Task item: The stretch from the line with "- Use wget to" through the line with "Server web admin console, navigate to https://localhost:9443" in the records below: write it out exactly, and nothing else.

Extracted material:
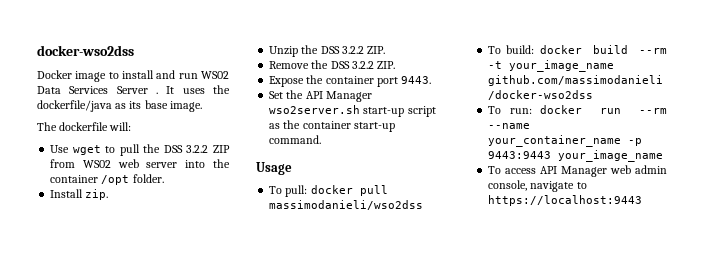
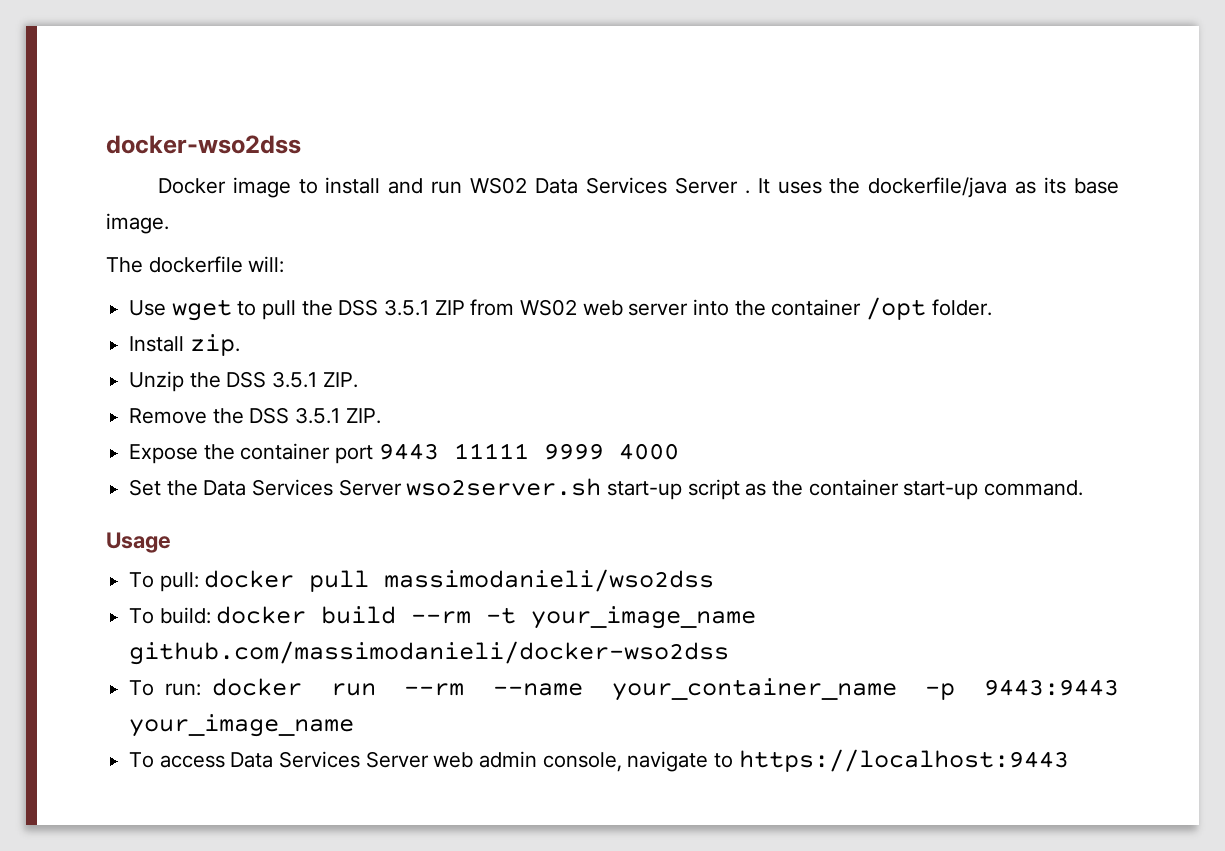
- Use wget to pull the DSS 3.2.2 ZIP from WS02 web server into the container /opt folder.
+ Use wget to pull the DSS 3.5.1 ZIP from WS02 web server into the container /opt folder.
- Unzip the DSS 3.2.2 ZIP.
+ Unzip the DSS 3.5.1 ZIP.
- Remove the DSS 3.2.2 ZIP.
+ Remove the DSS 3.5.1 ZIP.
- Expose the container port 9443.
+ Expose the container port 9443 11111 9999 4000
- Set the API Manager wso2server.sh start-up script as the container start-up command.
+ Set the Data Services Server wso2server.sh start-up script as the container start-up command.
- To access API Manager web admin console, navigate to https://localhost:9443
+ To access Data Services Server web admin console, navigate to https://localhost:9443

==

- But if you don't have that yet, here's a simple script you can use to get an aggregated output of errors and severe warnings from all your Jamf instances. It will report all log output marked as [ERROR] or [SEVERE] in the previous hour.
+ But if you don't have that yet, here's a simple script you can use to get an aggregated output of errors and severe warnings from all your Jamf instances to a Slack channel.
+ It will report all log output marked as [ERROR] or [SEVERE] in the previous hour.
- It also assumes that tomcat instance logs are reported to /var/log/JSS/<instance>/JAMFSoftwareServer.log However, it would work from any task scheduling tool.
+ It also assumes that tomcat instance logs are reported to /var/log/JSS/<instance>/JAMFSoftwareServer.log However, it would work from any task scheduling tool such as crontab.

Result for this exercise:
- Use wget to pull the DSS 3.2.2 ZIP from WS02 web server into the container /opt folder.
+ Use wget to pull the DSS 3.5.1 ZIP from WS02 web server into the container /opt folder.
- Unzip the DSS 3.2.2 ZIP.
+ Unzip the DSS 3.5.1 ZIP.
- Remove the DSS 3.2.2 ZIP.
+ Remove the DSS 3.5.1 ZIP.
- Expose the container port 9443.
+ Expose the container port 9443 11111 9999 4000
- Set the API Manager wso2server.sh start-up script as the container start-up command.
+ Set the Data Services Server wso2server.sh start-up script as the container start-up command.
- To access API Manager web admin console, navigate to https://localhost:9443
+ To access Data Services Server web admin console, navigate to https://localhost:9443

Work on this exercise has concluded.